There is at present an extensive number of young ladies in the 13 to 19 age range, so that while the birth-rates are declining, without a doubt the quantity of adolescents is expanding.

These measurements don’t recognize deliberate and unexpected pregnancies, or pregnancies happening in or without any father present. From the 1978 figures, just a single in six pregnancies finished up as births following marriage, and eight of every ten pre-marriage young pregnancies were unintended. The declining birth-rate isn’t steady for all youngsters: among those 14 or more youthful, the birth-rate is expanding. These patterns are happening when contraceptives are progressively accessible to young people as methods for dodging undesirable pregnancy. The proof recording the negative results of unintended high school pregnancy and adolescent parenthood, regardless of whether proposed or not, has kept on mounting. There is an unquestionable and sensational pattern far from young people surrendering their kids for adoption.

Young Pregnancy Rate

Of the 29 million youngsters between the ages of 13 and 19, around 12 million have had sex. Of this gathering, in 1981, more than 1.1 million ended up pregnant; seventy five percent of these pregnancies were unintended, and 434,000 finished in premature birth.

The quantity of pregnancies expanded among young people in all age bunches amid the 1970s, however among the individuals who were explicitly dynamic the pregnancy rate has been declining. In view of expanded and progressively reliable utilization of contraceptives by young people, the rate of pregnancy among them has been expanding more gradually than their rate of sexual movement. In spite of the fact that the quantity of young people who are explicitly dynamic expanded by 66% over the 1970s, over portion of U.S. young people are explicitly inactive.

Adolescent Birthrate

Around five percent of U. S. adolescents conceive an offspring every year. An ongoing report by the Alan Guttmacher Institute demonstrated adolescent birth-rates here to be twice as high as Canada, England, and Wales, multiple times as high as Sweden, and multiple times higher than the Netherlands.

Out of Wedlock Births

Although slowed because of the availability of legal abortion, the rise in the out-of-wedlock birthrate has continued among almost all groups of teenagers. The rise has been steepest among 15- to 17-year-old whites. The number of premaritally conceived births legitimated by marriage has been Adoption and Care by Others. Almost all unwed teenage mothers keep their children in the household with them. Ninety-six percent of unmarried teenage mothers 90 percent of white and virtually all of black mothers keep their children with them (although in many cases, grandparents or other relatives help take care of the baby). 

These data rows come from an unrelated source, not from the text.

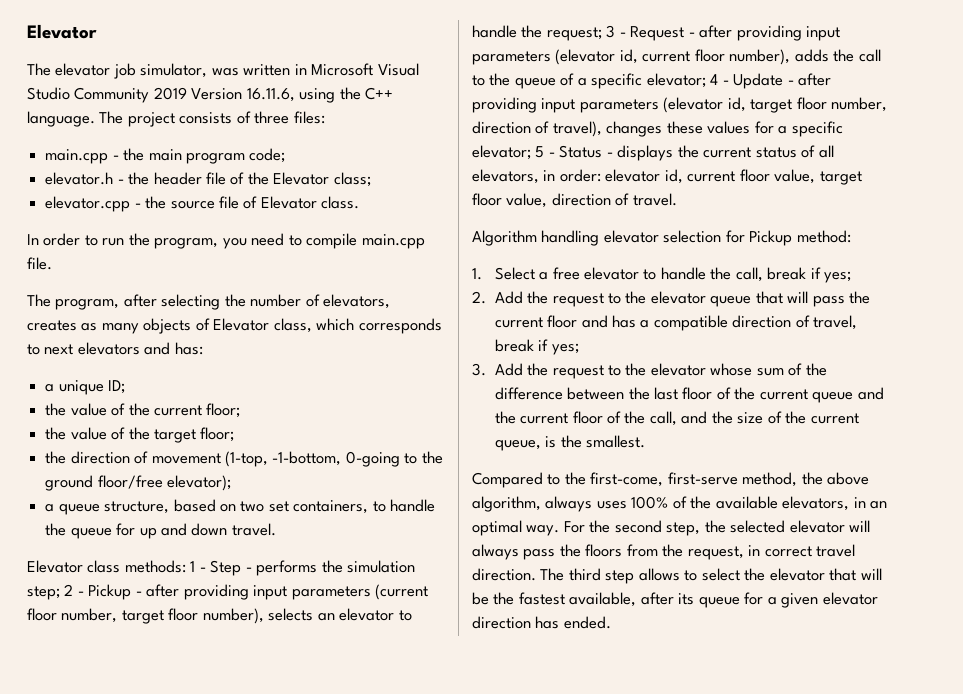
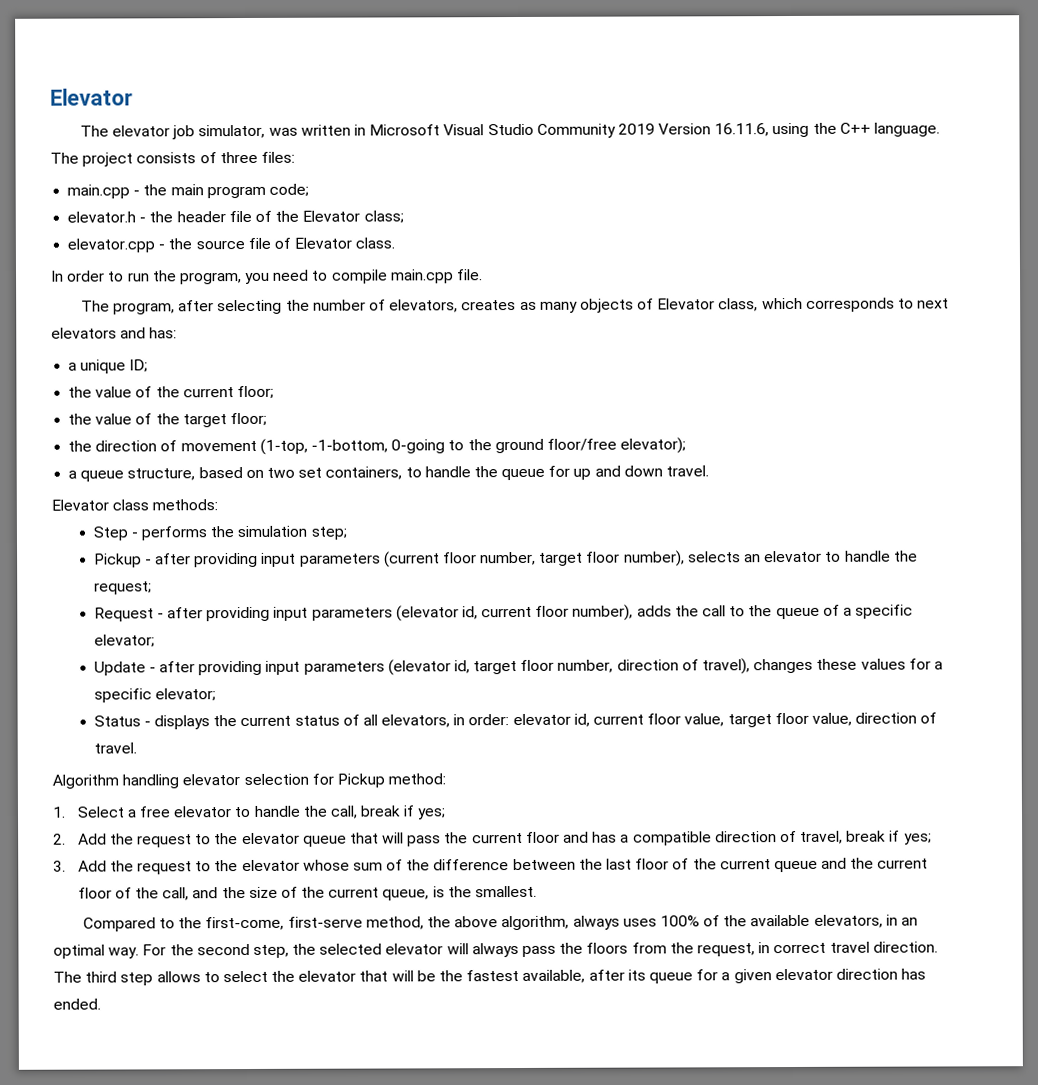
[190,561,206,572] 1 - -> (219, 505) //
[64,584,84,596] 2 - -> (347, 533) //
[606,25,626,38] 3 - -> (152, 588) //
[710,74,729,85] 4 - -> (155, 641) //
[535,146,555,158] 5 - -> (216, 695) //

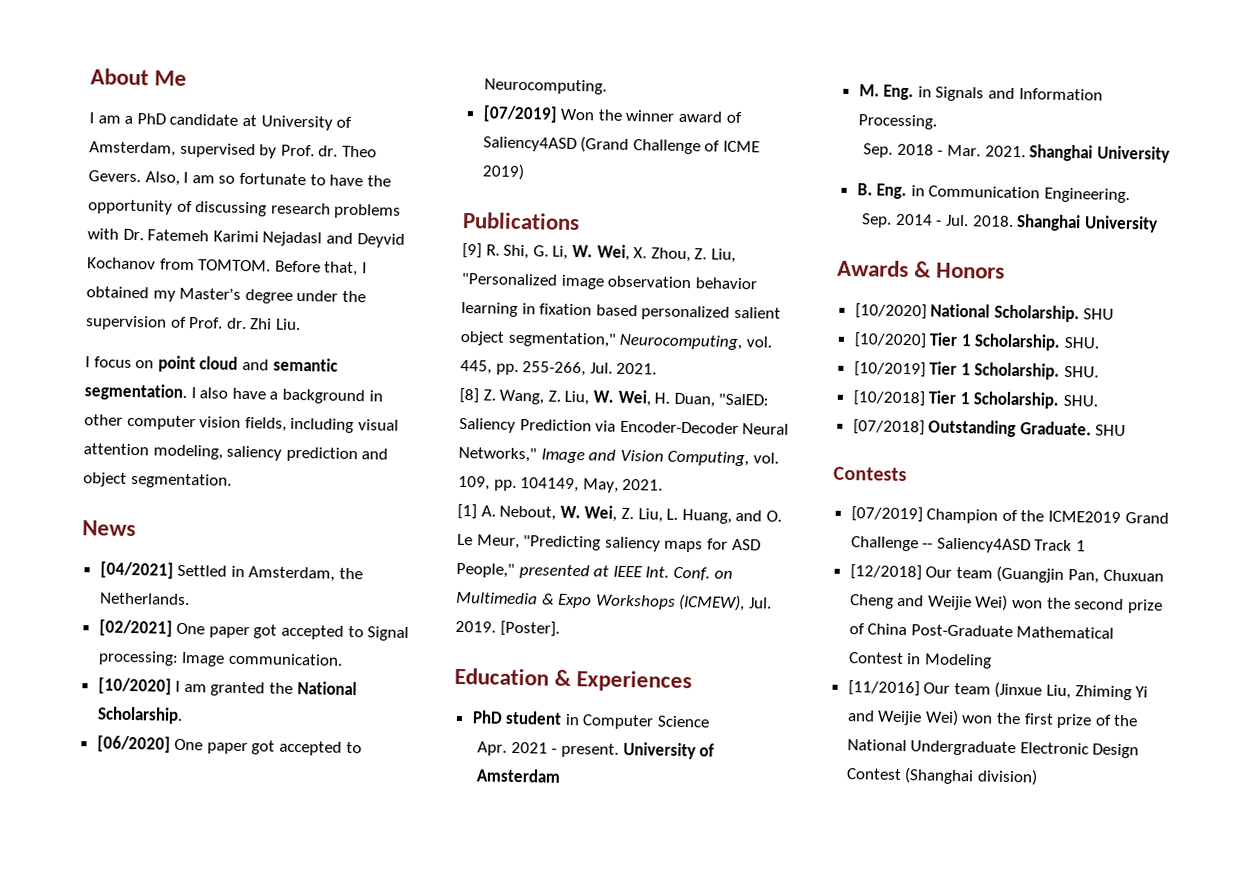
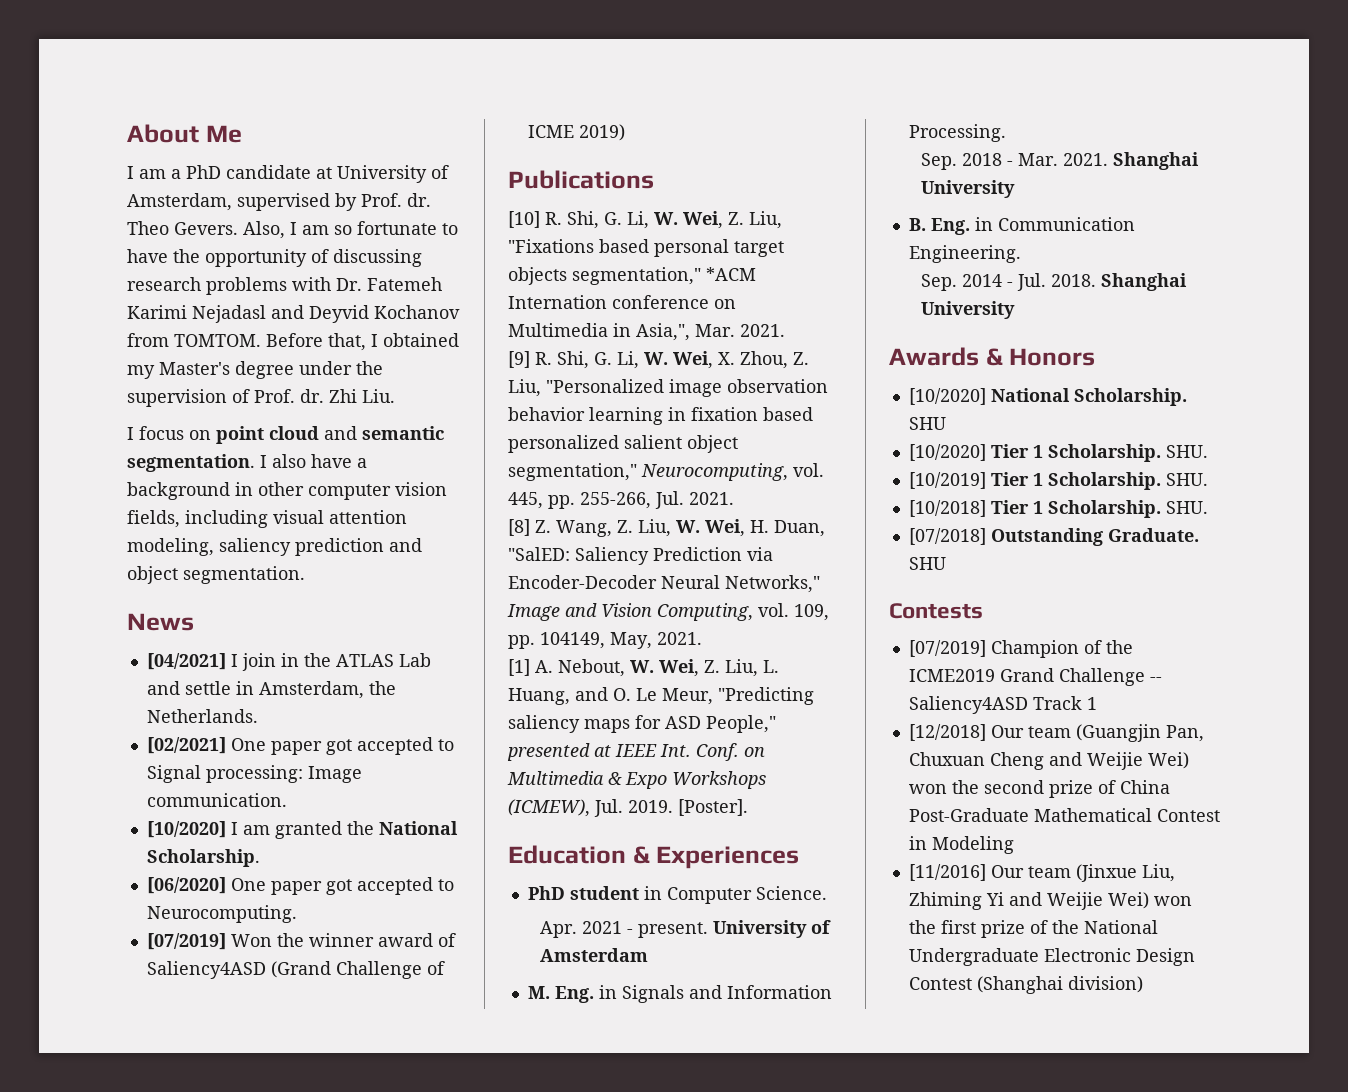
[177,564,228,577] Settled -> [230,653,431,671] [146,681,231,695] I join in the ATLAS Lab and settle
(580, 221) none -> [508,211,782,229] [508,239,784,257] [508,267,756,285] [508,295,736,309] [508,323,785,341] // [10] R. Shi, G. Li, W. Wei, Z. Liu, "Fixations based personal target objects segmentation," *ACM Internation conference on Multimedia in Asia,", Mar. 2021.
[657,715,711,728] Science -> [755,886,827,900] Science.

Rehashed Unintentional Pregnancies

As may be normal, 78 percent of births to young people are first births. Be that as it may, 19 percent are second births, and four percent are third or higher request births. The sooner a young person conceives an offspring after inception of intercourse, the almost certain she is to have resulting births while still in her youngsters.

Almost 66% of unwed young women report that they never practice contraception or that they utilize a technique conflictingly. As indicated by the Guttmacher Institute (Teenage Pregnancy, 1981), just nine percent of unmarried young people studied said that they didn’t utilize a strategy for contraception since they were endeavouring to wind up pregnant or were at that point deliberately pregnant. Forty-one percent figured they could not wind up pregnant, primarily in light of the fact that they accepted, typically erroneously, that it was the wrong time.

Of the individuals who had acknowledged they could get pregnant, the real reason given for not utilizing a strategy was that they had not expected to engage in sexual relations. Of the 15 percent who did not rehearse contraception since they were pregnant, the mind greater part were pregnant unexpectedly. Around eight percent said that they had needed to utilize a technique however “couldn’t the situation being what it is,” or that they didn’t think about contraception or where to get it.

Relationship to Pregnancy

The relationship between pregnancy and contraceptive use is dramatic: about 62 percent of sexually active teenagers who have never used a method have experienced a premarital pregnancy compared to 30 percent of those who have used a method inconsistently.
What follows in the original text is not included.